As I was turning to go back across the sand, a flash of movement caught my eye: I whirled back to see David lunge at Shana and shove her roughly to the ground. Then he turned toward me and the top of his head came off in a bloody burst. The crack of a shot came a split second later. As he staggered clumsily back his throat blew open and the second shot and Shana’s scream together split the roar of the ocean’s rage. He fell back on the sand and didn’t stir.
I dove on top of Shana and pinned her beneath me as she screamed again. A bullet whined past us and I pressed harder against her, trying to shield every part of her. I reached out and grabbed David’s belt and pulled his body closer to us and turned him onto one side. He was dead, nothing more could hurt him. Another round smacked the meat of his body and Shana cried, “No!” I reached across my waist to the stiff new holster on my hip, unsnapped it and drew the Beretta. Thumbed off the safety.

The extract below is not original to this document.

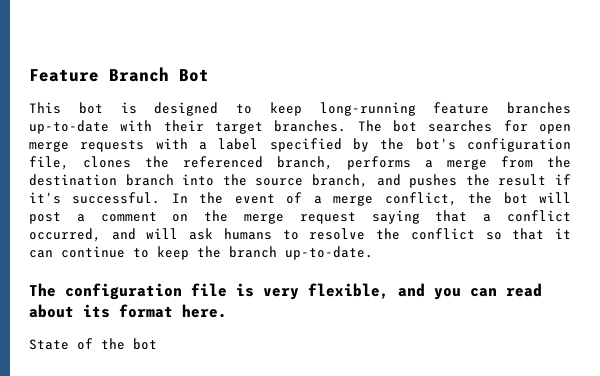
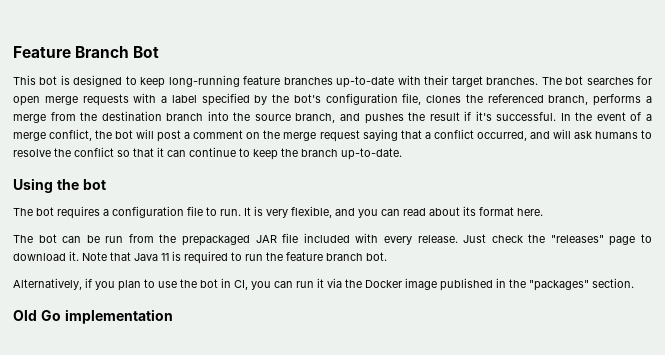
[29,283,227,300] The configuration file -> [13,178,106,193] [13,206,251,219] Using the bot // The bot requires a configuration file to run. It
[29,338,157,350] State of the bot -> [13,233,652,246] [13,251,387,264] [13,278,634,291] [13,309,173,324] The bot can be run from the prepackaged JAR file included with every release. Just check the "releases" page to download it. Note that Java 11 is required to run the feature branch bot. // Alternatively, if you plan to use the bot in CI, you can run it via the Docker image published in the "packages" section. // Old Go implementation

The gunman had been firing single rounds at us so far. As soon as the next one came, passing over us, hitting nothing, I jumped up and ran forward screaming, firing at where the shots had come from. I kept my finger on the trigger and the rounds kept blasting out. As I ran, my eyes scanned everything in front of me and I finally saw him standing with a long gun with a scope on it, caught deciding whether to run or shoulder the weapon for another shot at me. He saw me spot him and ran for it, the gun at port arms. I fired a few more rounds but I wasn’t a good enough shot to hit a moving target while running. I stopped and dropped to the ground and fired three more as he disappeared around the side of the house. I lay there, panting, waiting, in case he was planning a sneaky buttonhook move. No one came. A minute later I heard an engine rev, and a car bolted down the road beyond the Coopers’ gate.
He was gone. Him and David both.
Shana was still face down when I got back, sobbing into her arms. I knelt beside her and put my hand on her shoulders, felt the knot of tension at the base of her neck. When she sat up, tears mixed with sand in dark muddy lines down her cheeks. “You used him as a shield, you bastard. You used him to protect us.”
“He was already dead.”
“How could you be sure?”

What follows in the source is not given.